La prima cosa che mi è venuta in mente al termine del film è che vorrei avere un decimo della fiammella e della passione (oltre alla fortuna, molti, non per scelta, non sono cosi lucidi dopo una certa età) che Clint Eastwood ha per la vita e per il cinema, che poi per lui è la stessa cosa. Avere la voglia e l’entusiasmo a 94 anni di stare ancora dietro a ore di pellicole, continui ciak e montaggi vari (nonostante ormai si sia contornato da numerosi collaboratori, un tempo non era cosi) è una cosa più unica che rara.
La seconda, invece, molto più aderente a questo progetto, è il soffermarmi sui sempre più frequenti trionfalismi che ogni nuovo film di Eastwood (ma di chiunque autore regista sia al crepuscolo) si porta dietro prima e dopo la sua uscita.
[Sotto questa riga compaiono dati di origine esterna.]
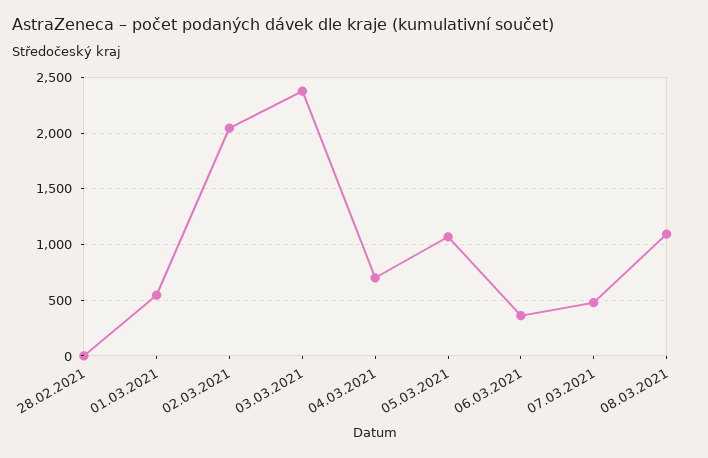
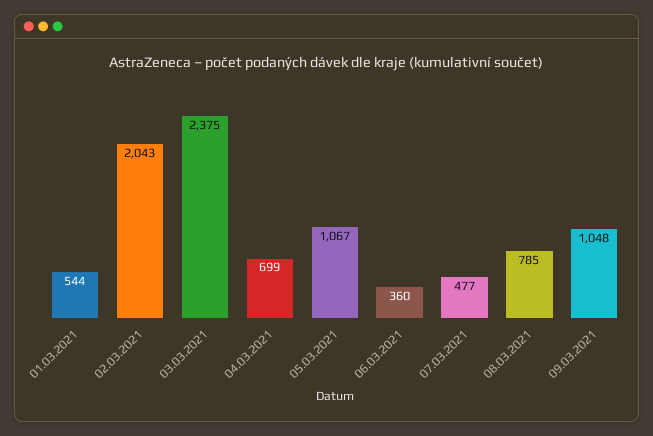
28.02.2021: 0 -> none
08.03.2021: 1100 -> 785
09.03.2021: none -> 1048

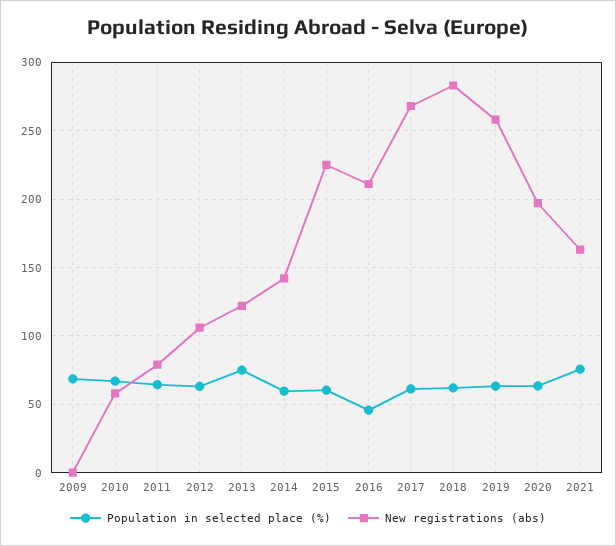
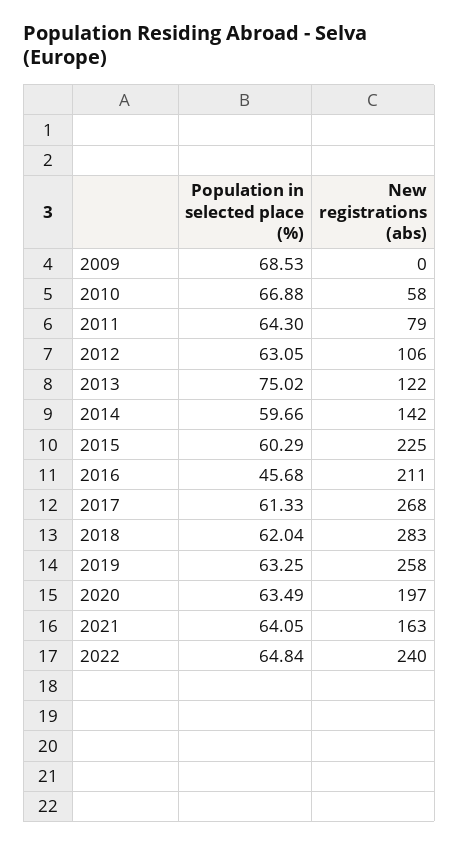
Population in selected place (%), 2021: 75 -> 64.05
Population in selected place (%), 2022: none -> 64.84
New registrations (abs), 2022: none -> 240

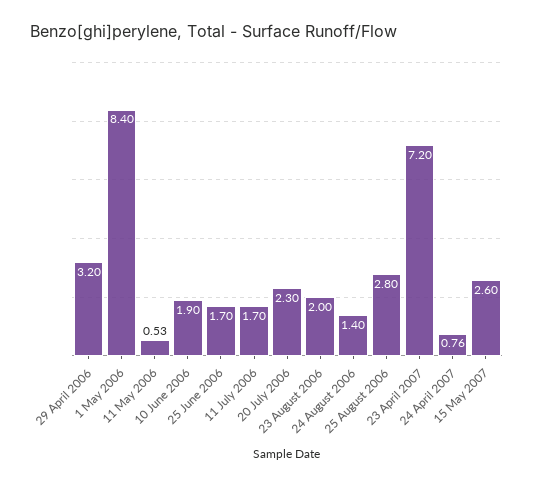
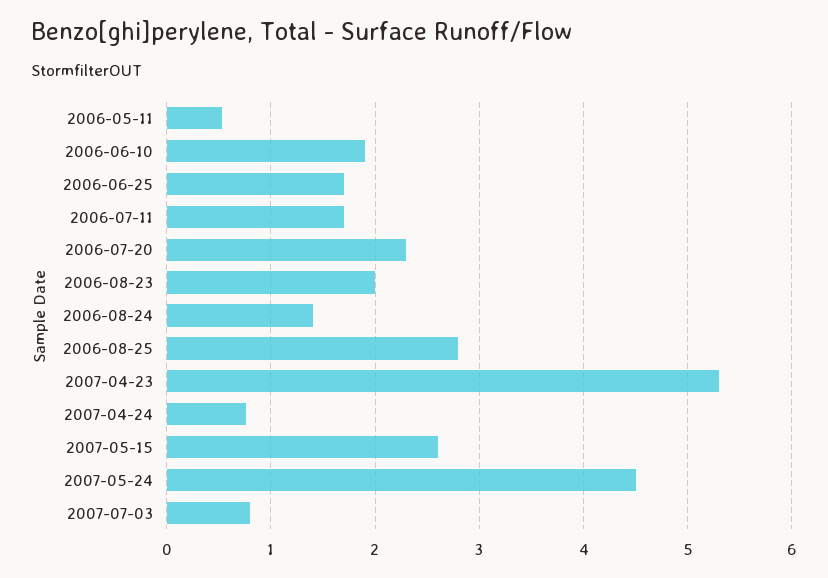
29 April 2006: 3.2 -> none
1 May 2006: 8.4 -> none
23 April 2007: 7.2 -> 5.3
2007-05-24: none -> 4.5
2007-07-03: none -> 0.8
Di solito, questo è solo un esercizio di stile, la/le classiche iperbole verso un autore infinito a prescindere dalla valenza artistica (per la serie lui non può fare cose orribili) ed è con questo approccio che le avevo lette (d’altronde erano le stesse prima e dopo Mule (The Mule), Richard Jewell e Cry Macho – Ritorno a casa, non proprio produzioni da mettere nel proprio podio) anche per Giurato numero 2.
Sbagliavo, stavolta sbagliavo.
La cosa che più di altre sorprende di questo film è l’infinita serie di considerazioni che ti tira fuori e che riguardano la vita, l’amore, il caso e le scelte. Dal mio punto di vista, che poi è il motivo di queste righe, Giurato numero 2 ci fa una foto perfetta di quanto sia corta la nostra coperta. In pratica, passiamo tutta la nostra esistenza ad aggiustare le cose tirando un po’ di qua e un po’ di la senza però riuscire a trovare mai il perfetto bilanciamento tra temperatura e stabilità. E la cosa non è che riguarda una persona piuttosto che un’altra, magari differenziando per stili e modi fare e pensare, ma per tutti, senza esclusione. Ogni personaggio di questa storia ne viene travolto e ognuno non fa altro che arrangiarsi con quello che ha e che può. Da questo poi si arriva a quello che un po’ tutti (io ho qualche remora) hanno considerato il cuore del film: la differenza tra giustizia e verità. Per carità, non si può dire che in molte occasioni il solco tra le due sia netto ed evidente, ma Eastwood in questo caso vuole soffermarsi nella terra di mezzo, mostrando come le sfumature soggettive possono ridefinire qualsiasi regola scritta e/o pensata.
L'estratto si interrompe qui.